Provided material:
◇ ◇ ◇ ◇ ◇

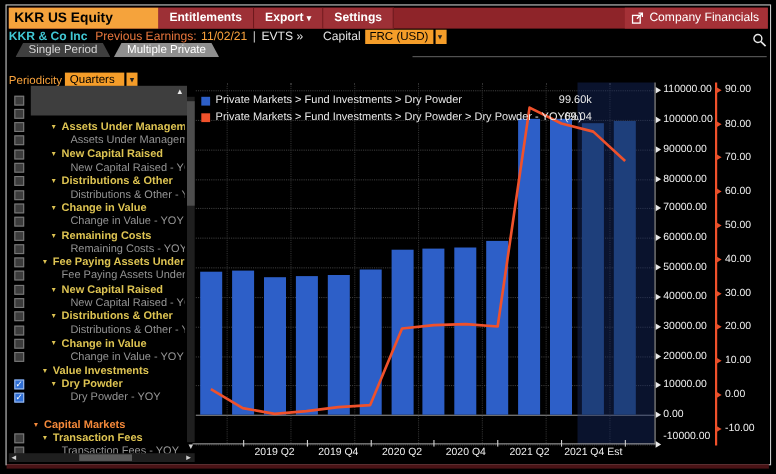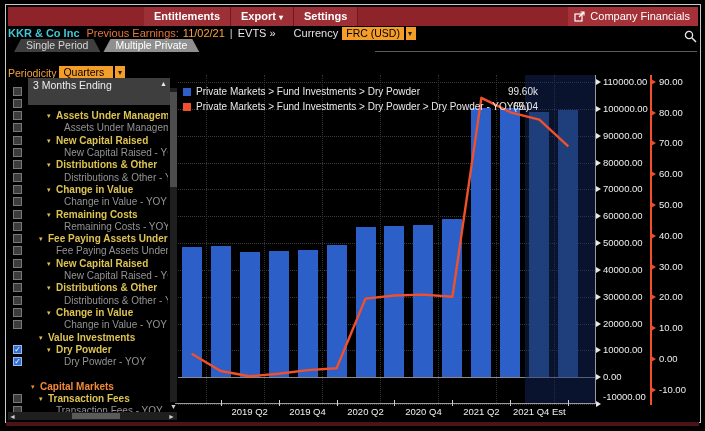"KKR US Equity" div.tickerbox { html: none -> <div>KKR US Equity</div> }
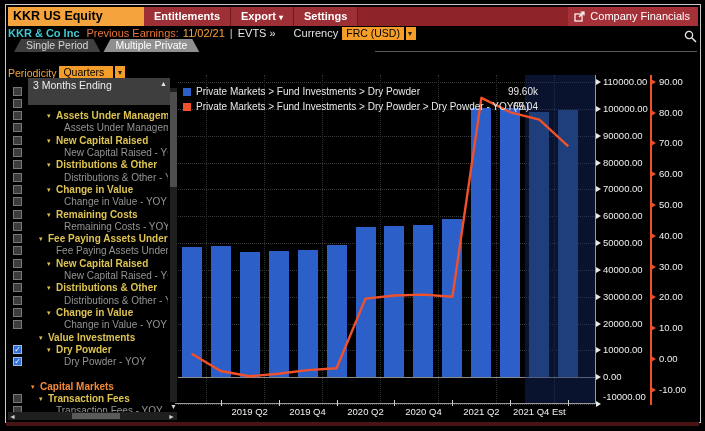"Currency" span { text: Currency -> Capital }
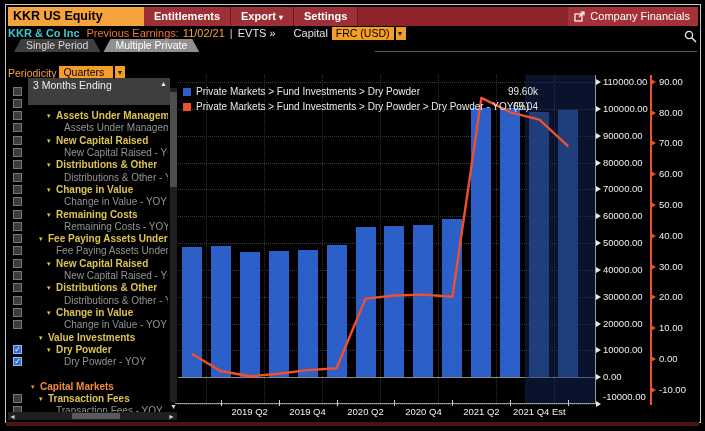"3 Months Ending" div { html: <div>3 Months Ending</div> -> none }
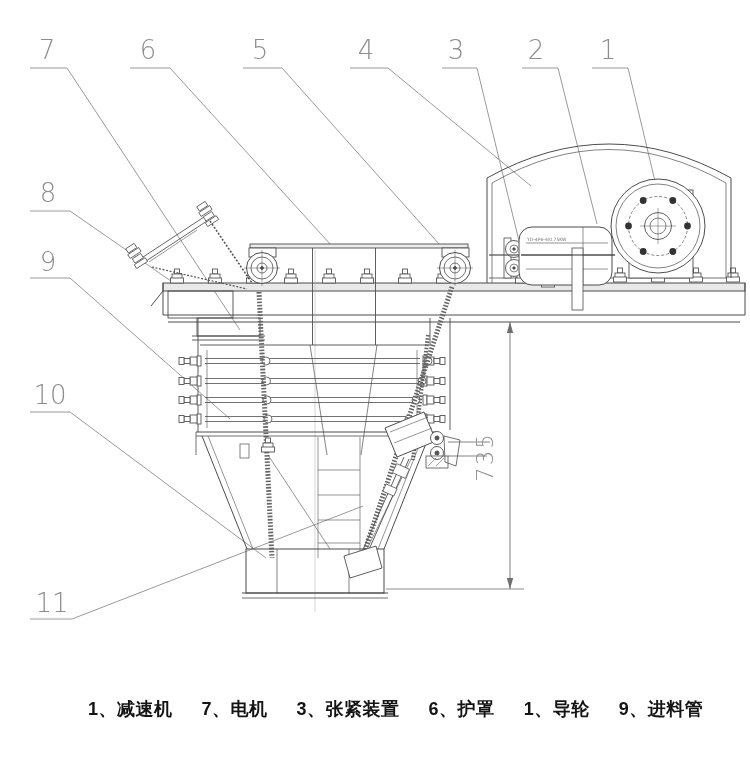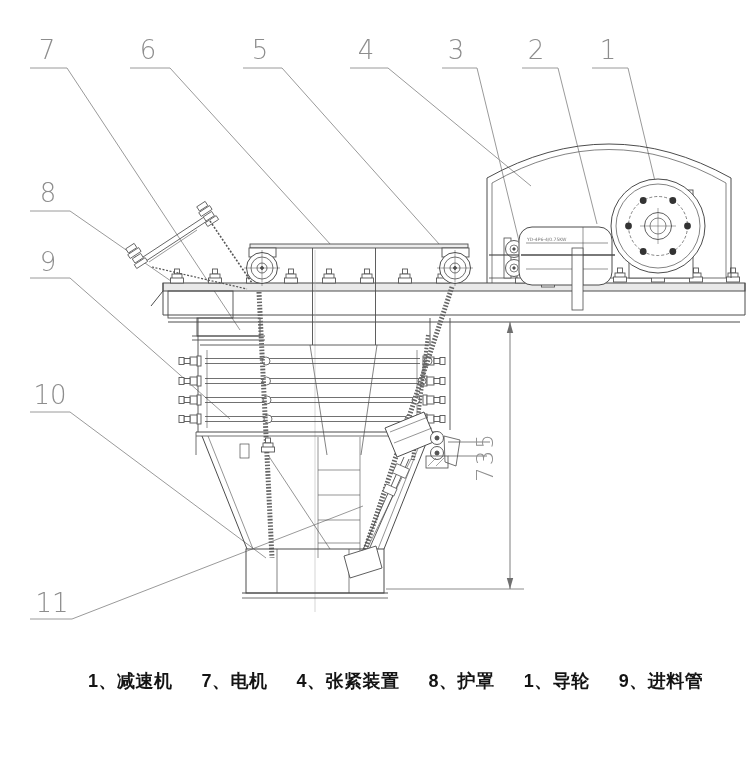"1、减速机" .legend-row span { margin-top: none -> 28px }
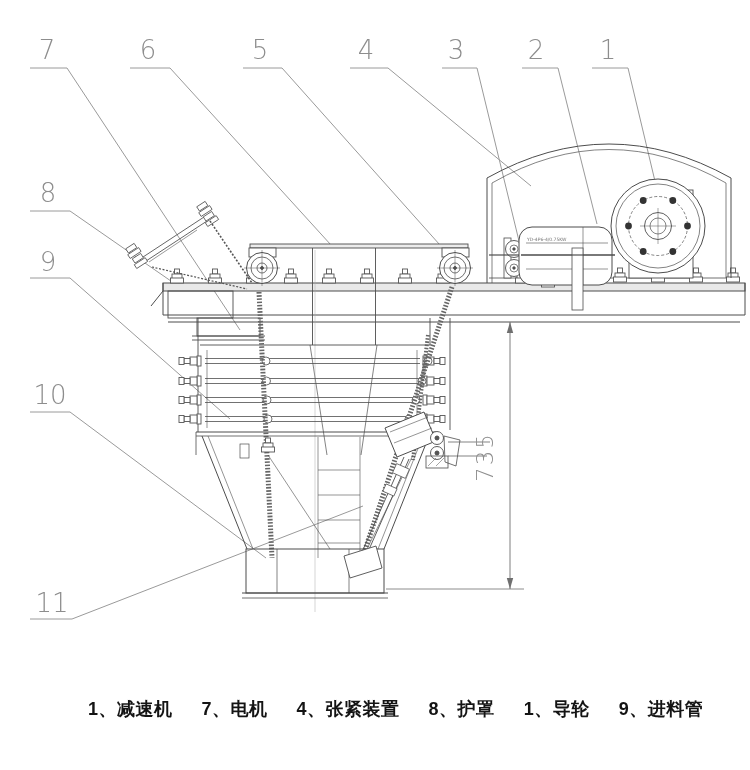"4、张紧装置" span { text: 4 -> 3 }
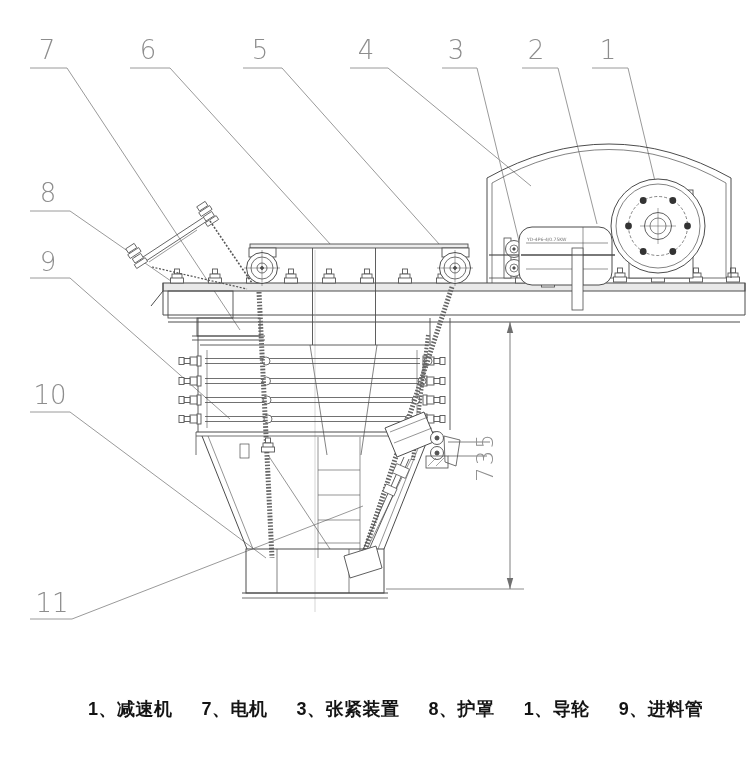"8、护罩" span { text: 8 -> 6 }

◇ ◇ ◇ ◇ ◇

Requirement:
What is needed is an exact copy of all the data, with no images in it.

Your response:
"KKR US Equity" div.tickerbox { html: none -> <div>KKR US Equity</div> }
"Currency" span { text: Currency -> Capital }
"3 Months Ending" div { html: <div>3 Months Ending</div> -> none }
"1、减速机" .legend-row span { margin-top: none -> 28px }
"4、张紧装置" span { text: 4 -> 3 }
"8、护罩" span { text: 8 -> 6 }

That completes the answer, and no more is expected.